White’s enemies, as mentioned, are red and black. White doesn’t like red’s chaotic, impulsive nature, as bursts of passion aren’t exactly orderly. Black, meanwhile is amoral and parasitic, focused on the individual instead of the group. Like with the allied colors, however, there is some nuance among enemies–red and white unify around fervent militarism, and white and black can coexist by aiming to elevate a small group, rather than everyone.
It’s important to note here that although white uses morality as a tool, white is not inherently “good”. No color is. White can act in ways that we typically recognize as “good”–preserving life, seeking to elevate all members of a society–but it can also be very “evil”. White will sacrifice the few to save the many. White doesn’t care about freedom–fascism is a very white philosophy. White cares about order and community, and that can be realized in both “good” and “evil” ways.
Blue is the color of logic and technology.
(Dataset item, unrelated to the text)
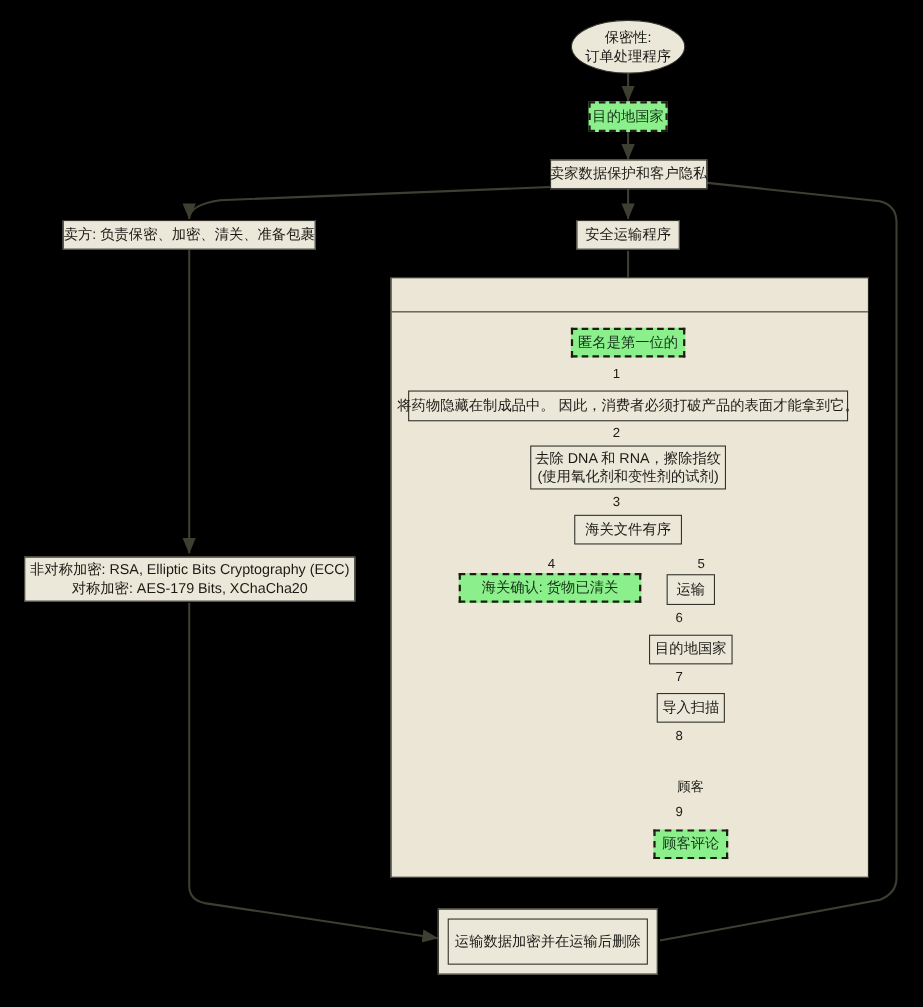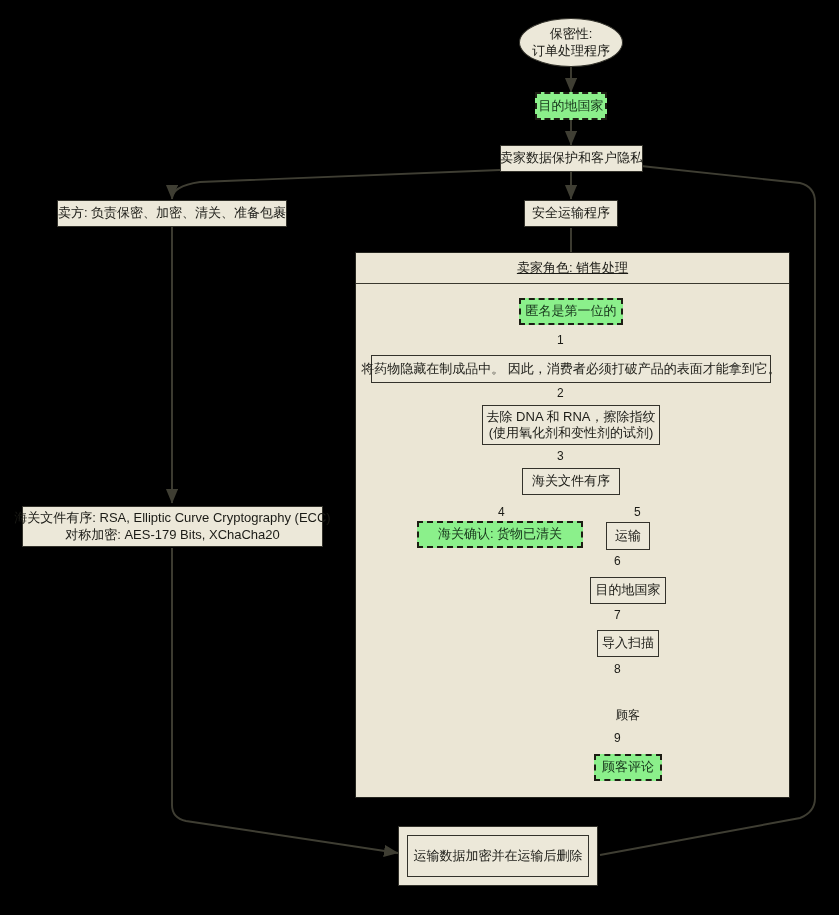"卖家角色: 销售处理" div.cluster-title { html: <div> <span>卖家角色: 销售处理</span> </div> -> none }
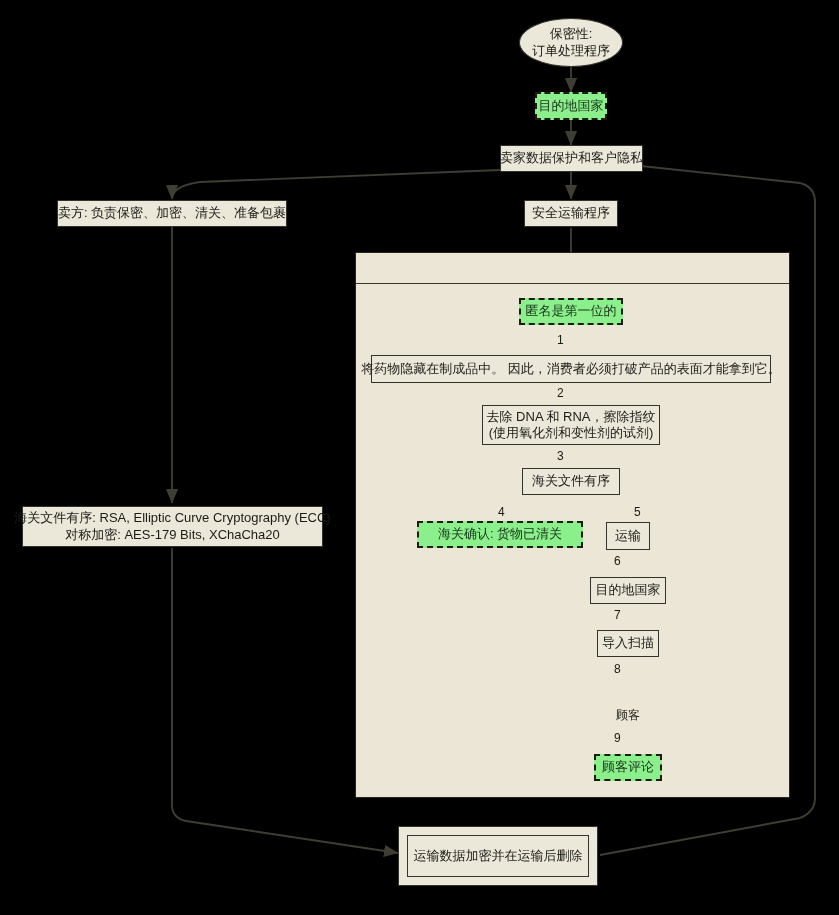"海关文件有序: RSA, Elliptic Curve Cryptography" span { text: 海关文件有序: RSA, Elliptic Curve -> 非对称加密: RSA, Elliptic Bits }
Blue looks at the world and sees a blank slate, ready to be molded, adapted, and improved. How does blue seek to make these changes? Via understanding. Blue wants to learn all it can about the universe, and then make it better.
Blue’s allies are white and black. As described above, blue and white share a controlling desire to improve the world, although blue doesn’t care as much about the people in the world as white does. Blue just wants to learn, learn, learn. Blue and black, on the other hand, are unified in their belief that knowledge is power, although blue cares more about the knowledge side of the equation.
Blue’s enemies are green and red. Green, the color of the natural order and predetermination, is the polar opposite of blue’s tabula rasa mindset. It’s the “nature” to blue’s “nurture”. Red, meanwhile, makes decisions based on emotion, which blue’s logical side doesn’t like at all. They do have some common ground–blue and green both seek development, although green wants it to come via evolution and blue wants to tinker. Red and blue overlap in the realm of creativity, which is thinking, but thinking passionately. Still, blue has less in common with green and red than it does with black or white.
If there’s one phrase to describe black, it’s “Power, at any cost.” Black wants power, period. Black doesn’t care about pesky things like morals or obligations. Black’s in it for Number One, and in its book, it’s only won when it can do anything it wants.
Black’s allies are blue and red. Blue and black share a certain level of ambition. Blue wants to know everything, whereas black wants the power to do anything. Black’s not keen on blue’s tendency to remain detached and inactive, but their goals overlap nicely. Red, on the other hand, is a fellow color that just wants to do what it wants. Although red lacks the foresight that black prefers, together, the two embrace a thoroughly hedonistic philosophy.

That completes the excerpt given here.